Frank Van Haste emailed me today:

Captain, I note that 100 years ago today (4 Mar 1914), among those present at the annual dinner of the Royal Aero Club of the United Kingdom, was your ancestor Sir Claude Champion de Crespigny.     He would have heard the extensive remarks from the First Sea Lord, Sir Winston Churchill.    Thought if you were unaware, it’d interest you.

Thank you Frank.   Indeed this issue of Flight is an extraordinary newsletter that shows a glimpse of the intrepid aviators in their fledgling industry as it existed 100 years ago, and how far we have progressed in such a relatively short time.

The discussions included:

Fear of Flight – 1914

… at the high altitudes above 8,000 feet …
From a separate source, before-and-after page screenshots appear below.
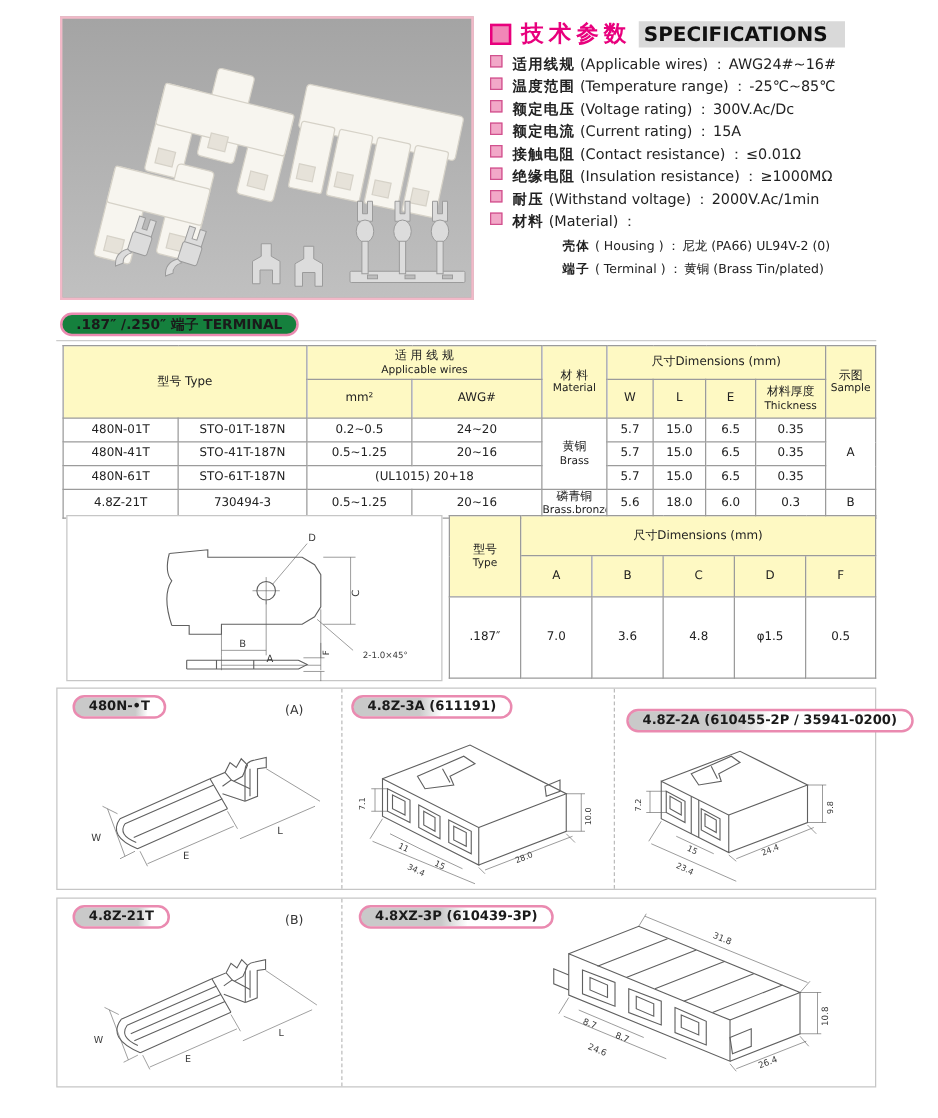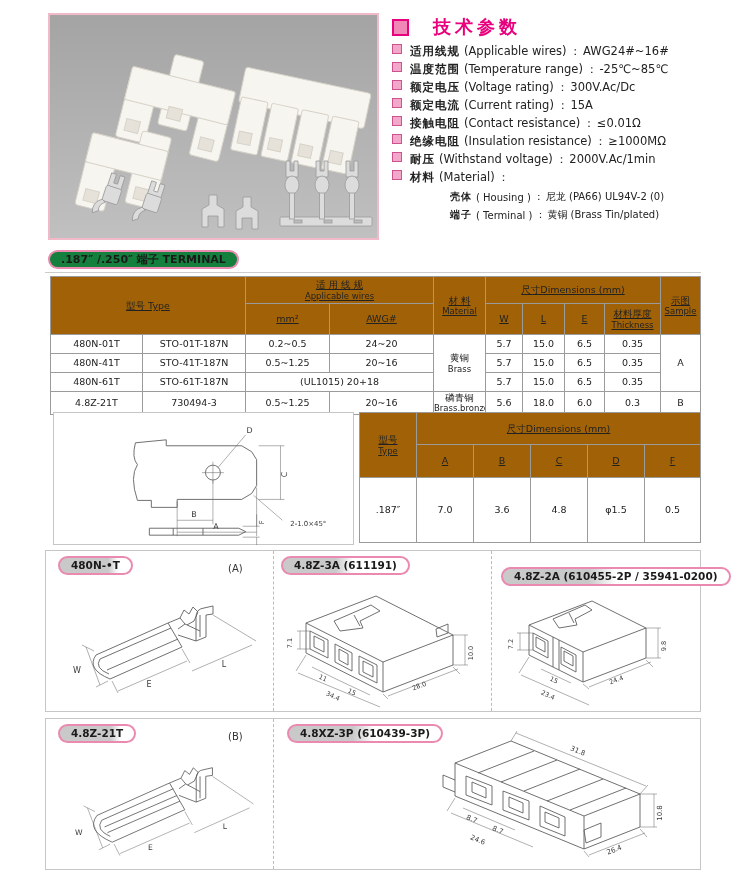"技术参数" .spec-title { gap: 16px -> none }
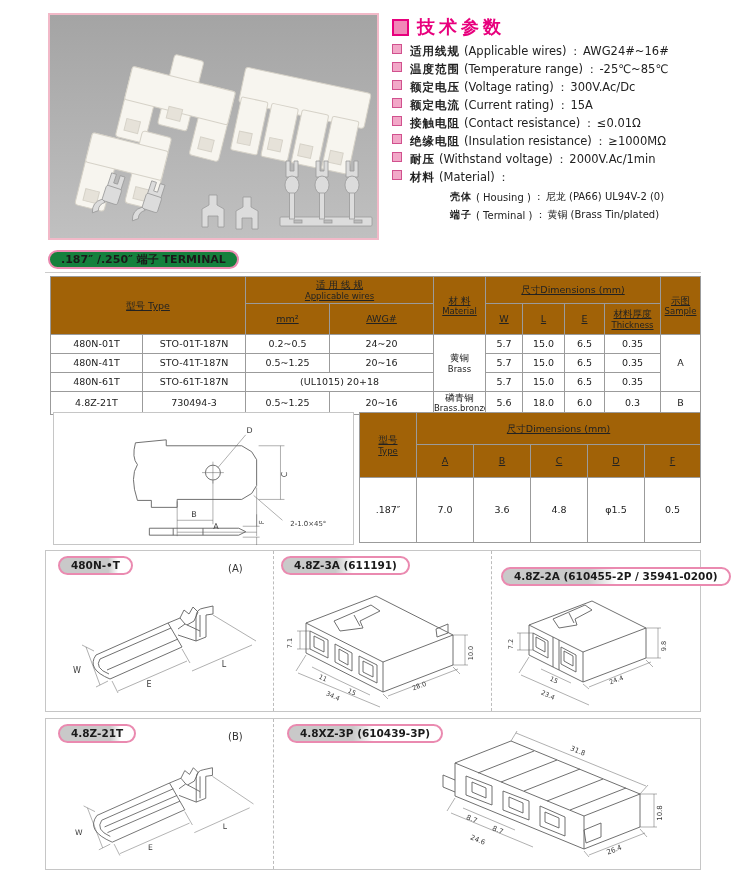"SPECIFICATIONS" span.title-en { html: none -> <span>SPECIFICATIONS</span> }
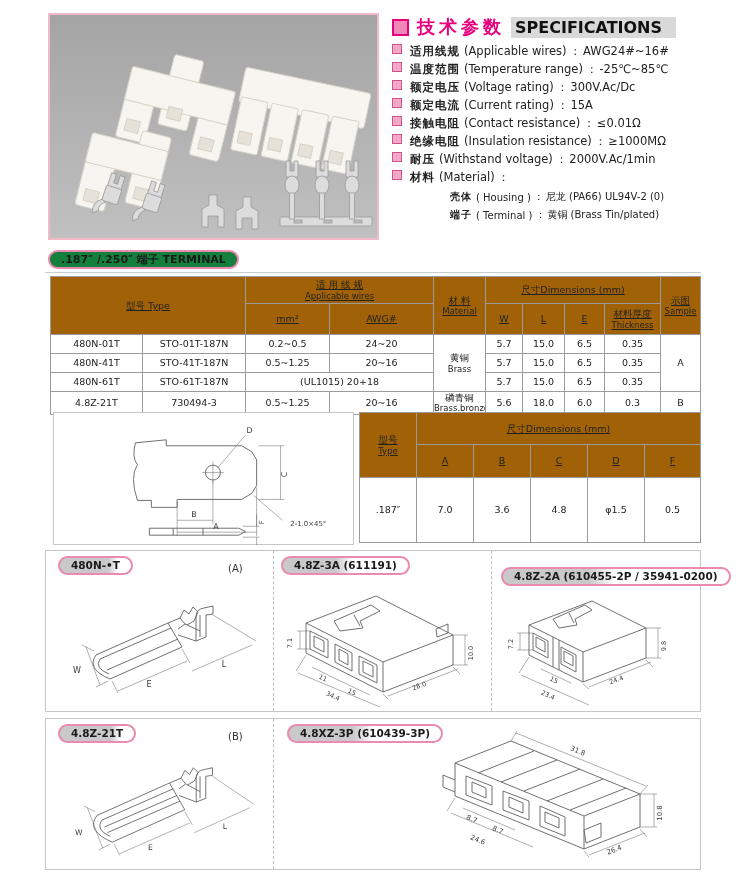"适 用 线 规" .t1 thead th,.t2 thead th { background: #a16207 -> #fef9c3; text-decoration: underline -> none }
  • pilots may have a lot of light to throw on the subject, but that they dread to say anything about it, for fear they might be thought less of from the point of view of those not knowing better ….
  • many pilots have an awful dread that their engine is going to stop
  • Everywhere is space, emptiness, blankness. He is but a speck in the vast expanse.
  • Still higher, and yet even higher he may force his machine, and all the previously explained sensations become intensified. Is it then not possible, or even probable that at an altitude similar to that pictured a pilot may become possessed of fears that have no foundation—fears that are born entirely of his own imagination, and having been born, shall become more and more realistic, and, attacking the nerves when they are in no fit state to fight against them, shall take possession of, and dominate the whole mind to the extent that the pilot shall see with his very eyes, the thing which he dreads taking place, with no power to prevent it.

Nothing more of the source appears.